MP Eleitoral defende cassação de suplente de deputado estadual em AL por abuso de poder religioso
O Ministério Público Eleitoral defende a cassação e inelegibilidade do atual suplente de deputado estadual em Alagoas João Luiz Rocha, pelo uso abusivo da estrutura financeira e física de templo religioso em prol de sua candidatura em 2014. O julgamento do caso pelo Tribunal Superior Eleitoral (TSE) teve início nessa terça-feira (9), mas acabou suspenso por pedido de vista do ministro Alexandre de Moraes.
Na ação, o MP Eleitoral aponta que o político, que é pastor da igreja do Evangelho Quadrangular em Alagoas, realizou ampla propaganda eleitoral no interior de templos religiosos, utilizando cultos e reuniões como comitês de campanha política. Conforme consta nos autos, ele também teria persuadido fiéis da igreja para atuarem como cabos eleitorais. Em parecer enviado à Corte, o MP Eleitoral sustenta que a ação está embasada em amplo material probatório, com vídeos e fotografias, que comprovam o abuso de poder econômico e dos meios de comunicação em favor da candidatura ao cargo de deputado estadual.

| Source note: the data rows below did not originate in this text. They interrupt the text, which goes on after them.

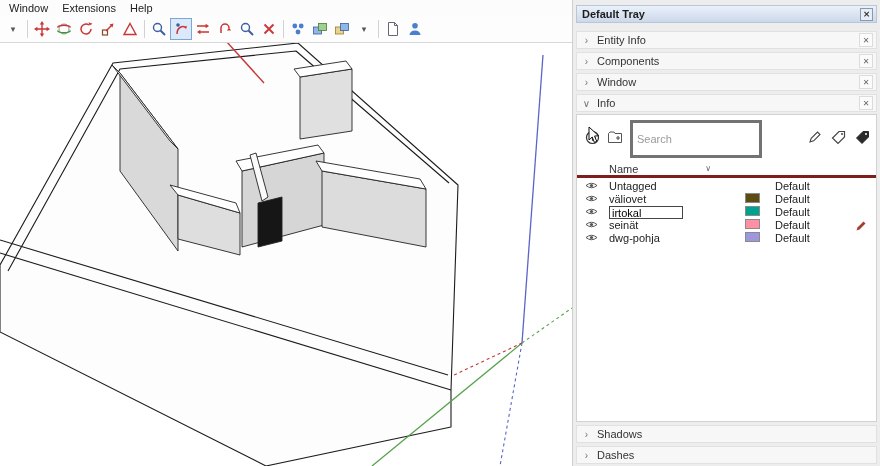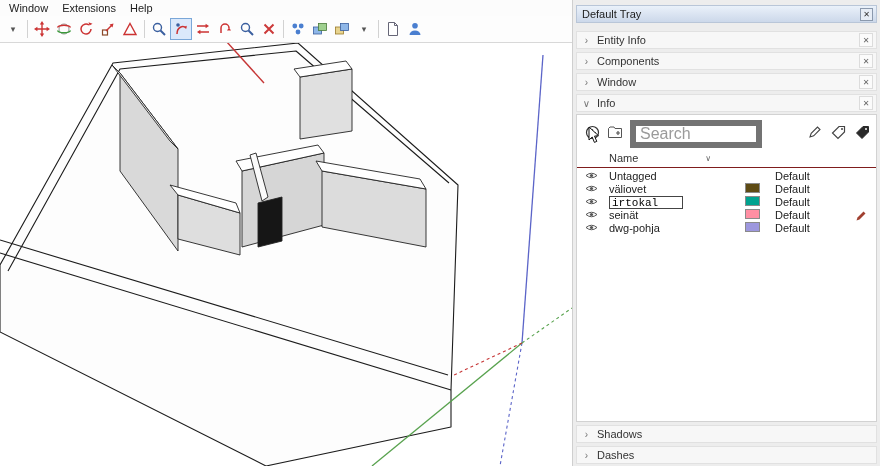"Default Tray" .tray-titlebar { font-weight: normal -> bold }
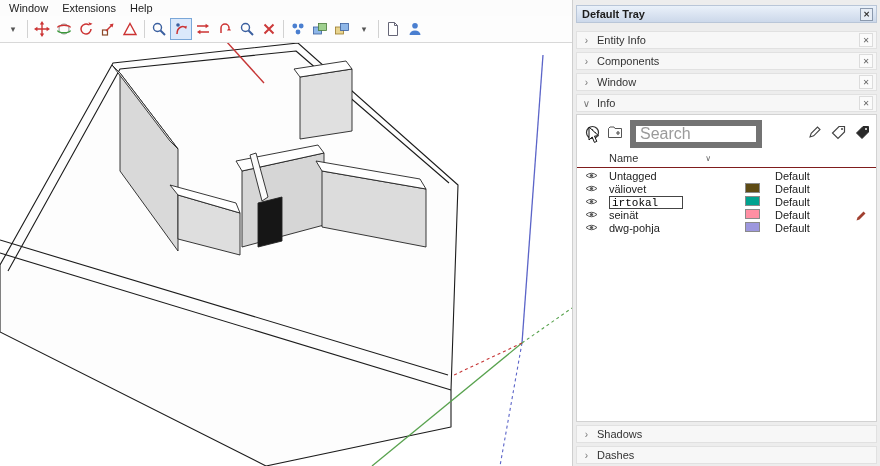"Search" .search { border: 6px solid #737373 -> 3px solid #737373; font-size: 16px -> 11px; padding: 8px 4px -> 16px 4px }
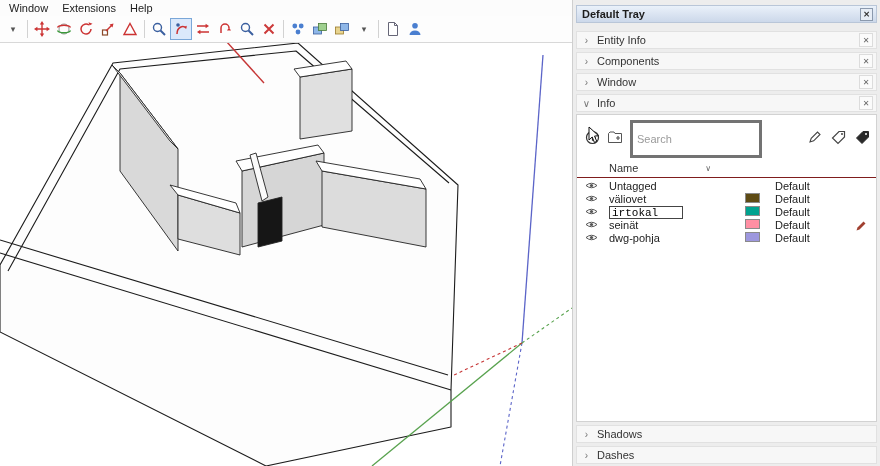"Name" .tags-header { align-items: flex-start -> center; border-bottom: 1px solid #7f1d1d -> 3px solid #7f1d1d }
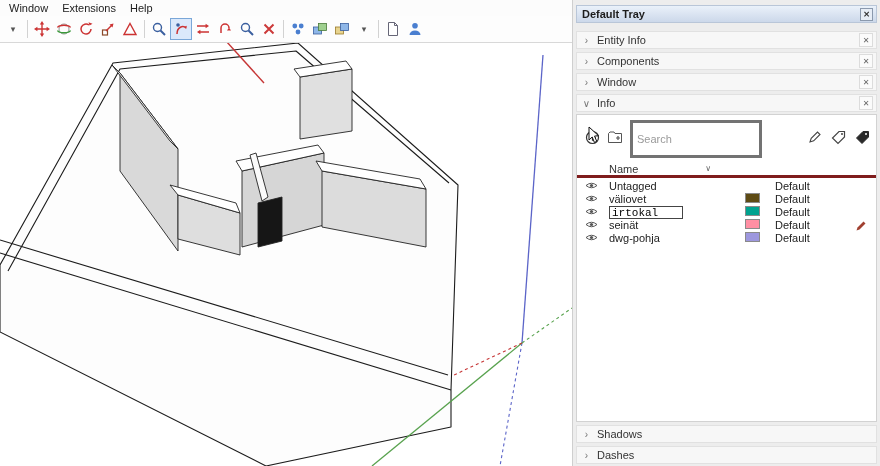"irtokal" .edit { font-family: Liberation Mono, monospace -> Liberation Sans, sans-serif }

Seguindo o entendimento do Ministério Público, o relator, ministro Mauro Campbell Marques, considerou que as condutas praticadas pelo político apresentaram gravidade suficiente para interferir no equilíbrio da disputa e na lisura do pleito. Segundo ele, ficou comprovado que Rocha se valeu da condição de pastor para realizar propaganda política irregular dentro dos templos, em eventos e cultos, atingindo aproximadamente 40% dos municípios alagoanos.
Diante disso, em seu voto, o ministro deu parcial provimento ao recurso apresentado pelo político, apenas para afastar a alegação de abuso de poder no uso dos meios de comunicação, mas mantendo a cassação e a inelegibilidade por abuso de poder econômico. Ele foi seguido pelos ministros Tarcisio Vieira de Carvalho e Edson Fachin. O ministro Sérgio Banhos, por sua vez, abriu divergência, por entender que não há provas suficientes para considerar que os recursos da igreja foram usados de forma desproporcional.
Disparo de mensagens - Na sessão desta terça-feira (9), o TSE jugou improcedentes duas Ações de Investigação Judicial Eleitoral (Aijes) movidas pela coligação Brasil Soberano (PDT/Avante) contra o presidente Jair Messias Bolsonaro, o vice-presidente Antônio Hamilton Martins Mourão e o empresário Luciano Hang, entre outros. Nas ações, a coligação apontava abuso de poder econômico, caracterizado pelo disparo em massa de mensagens pelo WhatsApp promovendo os candidatos ou atacando os adversários.
Por maioria, os ministros negaram o pedido feito pelo MP Eleitoral de julgamento conjunto com outras duas ações sobre o mesmo tema, que ainda estão em fase de instrução e coleta de provas. Em parecer enviado no início de dezembro ao TSE, o Ministério Público também opinou favoravelmente ao requerimento do autor para o deferimento de medidas cautelares de quebra de sigilo bancário e fiscal de investigados e a requisição de novos documentos. Além disso, pediu que a Corte aguardasse o resultado final do compartilhamento parcial de provas reunidas no Inquérito 4.781, do Supremo Tribunal Federal.
Diante da negativa das preliminares, os ministros, por unanimidade, concluíram não haver elementos suficientes que comprovem a suposta contratação de serviços de disparo em massa de mensagens, pelos próprios candidatos ou por empresas contratadas por eles. Sem a retomada da instrução e coleta de novas evidências, o MP Eleitoral também defendeu que, nas duas ações em julgamento, as provas seriam insuficientes para configurar a prática do ilícito.
Na sessão, o presidente da Corte, ministro Luís Roberto Barroso, alertou que o disparo em massa de mensagens eleitorais, além de ser proibido pela legislação brasileira, configura um grave problema para o processo eleitoral no Brasil e no mundo. "Disparos ilegais devem ser reprimidos e são ainda mais graves quando veiculam notícias falsas. Mentira e desinformação ameaçam as democracias em todo o mundo”, concluiu o ministro.